Deputy Secretary Campbell expressed doubts about the IDF’s ability to completely eradicate Hamas

The US does not believe that Israel can decisively triumph over Hamas in Gaza, Deputy Secretary of State Kurt Campbell has said. He made his comments as the fighting between the Israel Defense Forces (IDF) and the Palestinian militants entered its eighth month last week, with West Jerusalem refusing to back down from its pledge to destroy Hamas.
“I think in some respects, we are struggling over what the theory of victory is. Sometimes when we listen closely to Israeli leaders, they talked mostly about the idea of some sort of sweeping victory on the battlefield, a total victory,” Campbell told the audience at the NATO Youth Summit in Miami, Florida on Monday. “I don’t think we believe that that is likely or possible,” he said.
Campbell acknowledged the “undeniable tensions” between Washington and West Jerusalem over Israel’s ongoing assault on Rafah, the southernmost city in the Gaza Strip that is overcrowded with refugees who fled the northern part of the Palestinian enclave in accordance with the Israeli army’s past evacuation instructions.

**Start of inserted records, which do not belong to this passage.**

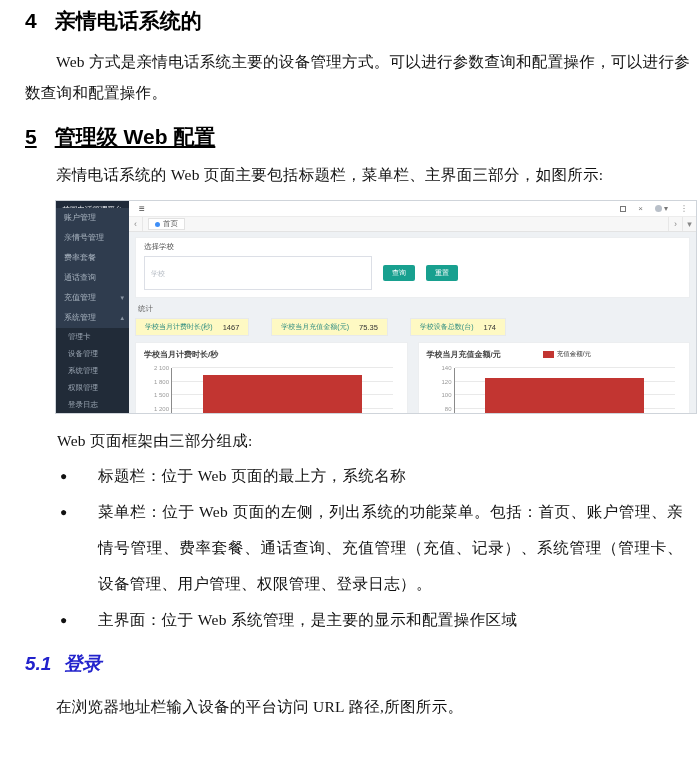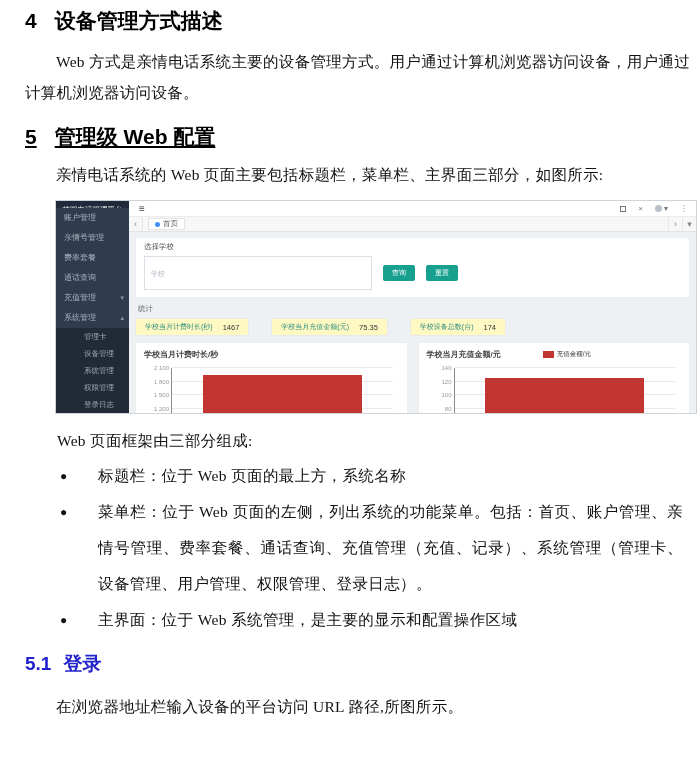--- a/index.html
+++ b/index.html
@@ -80,7 +80,7 @@
 <div class="doc">
 
   <h1 class="sec">
-    <span class="h-num">4</span><span>设备管理方式描述</span>
+    <span class="h-num">4</span><span>亲情电话系统的</span>
   </h1>
 
   <p class="body indent">Web 方式是亲情电话系统主要的设备管理方式。用户通过计算机浏览器访问设备，用户通过计算机浏览器访问设备。</p>

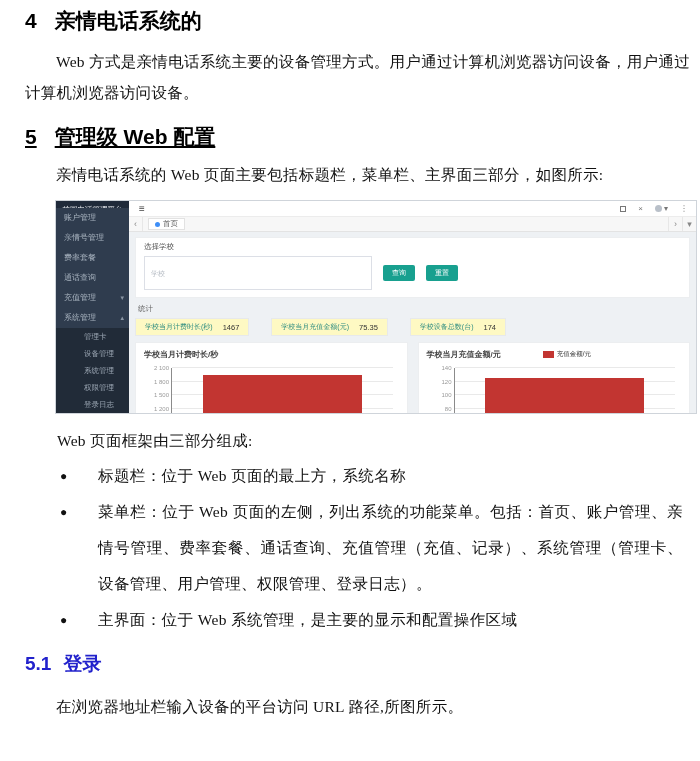--- a/index.html
+++ b/index.html
@@ -83,7 +83,7 @@
     <span class="h-num">4</span><span>亲情电话系统的</span>
   </h1>
 
-  <p class="body indent">Web 方式是亲情电话系统主要的设备管理方式。用户通过计算机浏览器访问设备，用户通过计算机浏览器访问设备。</p>
+  <p class="body indent">Web 方式是亲情电话系统主要的设备管理方式。可以进行参数查询和配置操作，可以进行参数查询和配置操作。</p>
 
   <h1 class="sec" style="margin-top:16px;text-decoration:underline;">
     <span class="h-num">5</span><span>管理级 Web 配置</span>

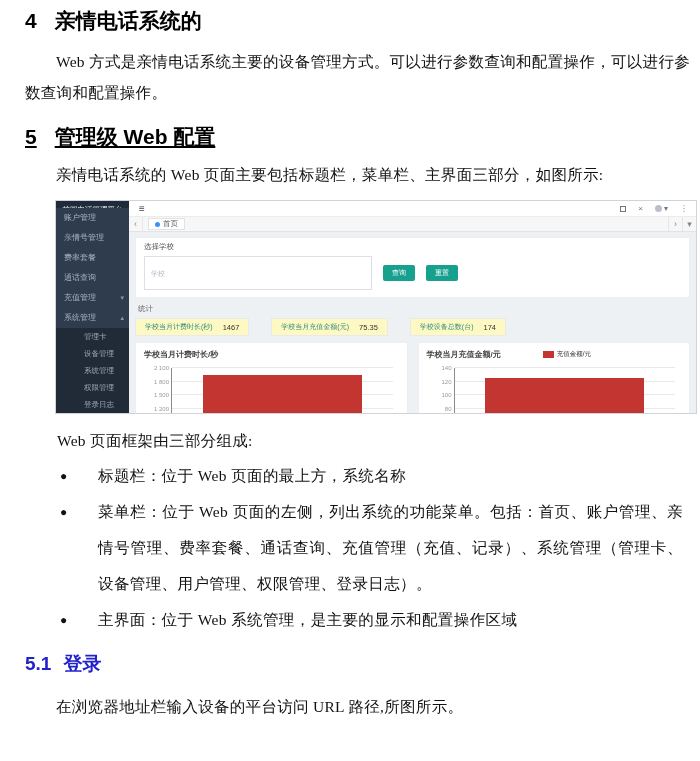--- a/index.html
+++ b/index.html
@@ -30,7 +30,7 @@
   .sb-item{height:20px;line-height:20px;padding:0 5px 0 8px;font-size:8px;color:#a9b4c0;display:flex;justify-content:space-between;white-space:nowrap;overflow:hidden;cursor:default;}
   .sb-item .chev{color:#8a95a3;font-size:7px;}
   .sb-sub{background:#212b38;}
-  .sb-subitem{height:17px;line-height:17px;padding-left:28px;font-size:7.5px;color:#9aa5b2;white-space:nowrap;overflow:hidden;}
+  .sb-subitem{height:17px;line-height:17px;padding-left:12px;font-size:7.5px;color:#9aa5b2;white-space:nowrap;overflow:hidden;}
 
   .main{flex:1;display:flex;flex-direction:column;min-width:0;}
   .topbar{height:16px;background:#fff;border-bottom:1px solid #ececec;display:flex;align-items:center;padding:0 8px 0 10px;color:#5a5a5a;}

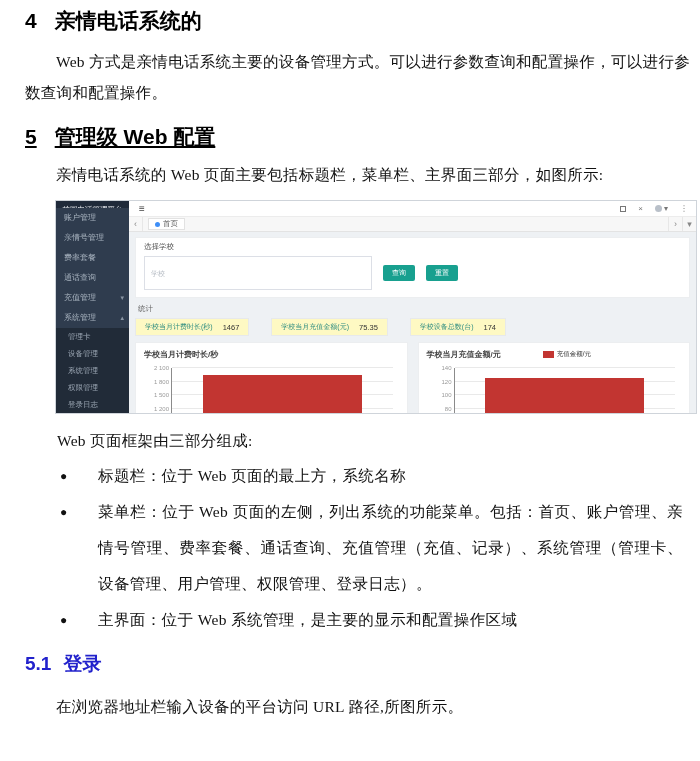--- a/index.html
+++ b/index.html
@@ -9,7 +9,7 @@
   .doc{padding-top:8px;}
   h1.sec{font-family:"Liberation Sans",sans-serif;font-weight:bold;font-size:21px;line-height:26px;margin:0 0 0 25px;color:#000;}
   h1.sec .h-num{margin-right:18px;}
-  h2.sec{font-family:"Liberation Sans",sans-serif;font-weight:bold;font-size:19px;line-height:24px;margin:14px 0 0 25px;color:#2222cc;}
+  h2.sec{font-family:"Liberation Sans",sans-serif;font-weight:bold;font-size:19px;line-height:24px;margin:14px 0 0 25px;color:#2222cc;font-style:italic;}
   h2.sec .h-num{margin-right:12px;}
   p.body{font-size:15.5px;line-height:31px;margin:12px 10px 0 25px;text-align:justify;letter-spacing:.3px;}
   p.body.indent{text-indent:31px;}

President Joe Biden believes that the operation would lead to a surge in civilian casualties and more refugees, Campbell stressed. “The president has been clear that he is deeply uncomfortable with that.”

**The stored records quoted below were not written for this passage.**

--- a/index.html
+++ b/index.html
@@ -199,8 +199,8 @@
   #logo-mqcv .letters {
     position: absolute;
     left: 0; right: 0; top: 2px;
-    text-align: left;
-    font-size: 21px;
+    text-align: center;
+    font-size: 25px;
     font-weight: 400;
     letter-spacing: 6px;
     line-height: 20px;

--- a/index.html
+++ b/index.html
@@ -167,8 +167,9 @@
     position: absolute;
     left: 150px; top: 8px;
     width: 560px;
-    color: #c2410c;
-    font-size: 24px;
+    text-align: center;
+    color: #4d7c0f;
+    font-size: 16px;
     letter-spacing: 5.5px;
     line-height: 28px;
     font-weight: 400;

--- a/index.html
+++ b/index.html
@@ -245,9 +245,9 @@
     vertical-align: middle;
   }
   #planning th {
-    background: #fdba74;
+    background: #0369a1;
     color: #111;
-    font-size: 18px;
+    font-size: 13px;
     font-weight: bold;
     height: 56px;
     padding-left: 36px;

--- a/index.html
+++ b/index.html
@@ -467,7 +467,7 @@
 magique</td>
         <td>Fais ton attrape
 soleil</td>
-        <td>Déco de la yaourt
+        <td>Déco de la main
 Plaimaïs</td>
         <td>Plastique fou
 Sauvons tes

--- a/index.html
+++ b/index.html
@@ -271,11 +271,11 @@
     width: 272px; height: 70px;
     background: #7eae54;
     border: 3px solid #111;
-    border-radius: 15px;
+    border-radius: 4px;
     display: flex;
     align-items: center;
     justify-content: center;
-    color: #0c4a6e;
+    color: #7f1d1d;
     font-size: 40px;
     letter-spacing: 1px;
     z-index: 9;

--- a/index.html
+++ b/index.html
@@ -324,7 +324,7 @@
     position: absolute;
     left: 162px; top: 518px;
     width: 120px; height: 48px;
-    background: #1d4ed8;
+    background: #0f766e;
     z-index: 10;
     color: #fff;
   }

Campbell’s words echoed earlier statements made by his boss, Secretary of State Antony Blinken, who voiced doubt that Israel could completely eliminate Hamas in Gaza. He suggested that even if Israel succeeds in entirely occupying the Palestinian enclave, it would be retaken by the militants once the IDF leave.

Israeli Prime Minister Benjamin Netanyahu and his war cabinet have so far ignored the calls for an immediate ceasefire, insisting that the Jewish state must neutralize the threat from Hamas for good. “We will achieve our goals – we will hit Hamas, we will hit Hezbollah, and we will achieve security,” Defense Minister Yoav Gallant said on Thursday as the IDF continued to advance on Rafah, despite the warnings from the UN that the bombardment and street battles in the densely populated urban area would lead to a “slaughter” of civilians.
The IDF has rejected the accusations of indiscriminately targeting civilians and said that some 300,000 Palestinians have evacuated from Rafah to a designated “humanitarian zone” in southern Gaza.
More than 35,000 Palestinians have been killed in Gaza since the start of the Israeli bombing campaign and ground invasion, according to local authorities.
The current round of fighting between Israel and Hamas was triggered by the October 7 surprise raid by the militants into Israeli territory, which left some 1,200 people dead. Hamas had also taken over 200 hostages, some of whom were subsequently released as part of prisoner exchanges.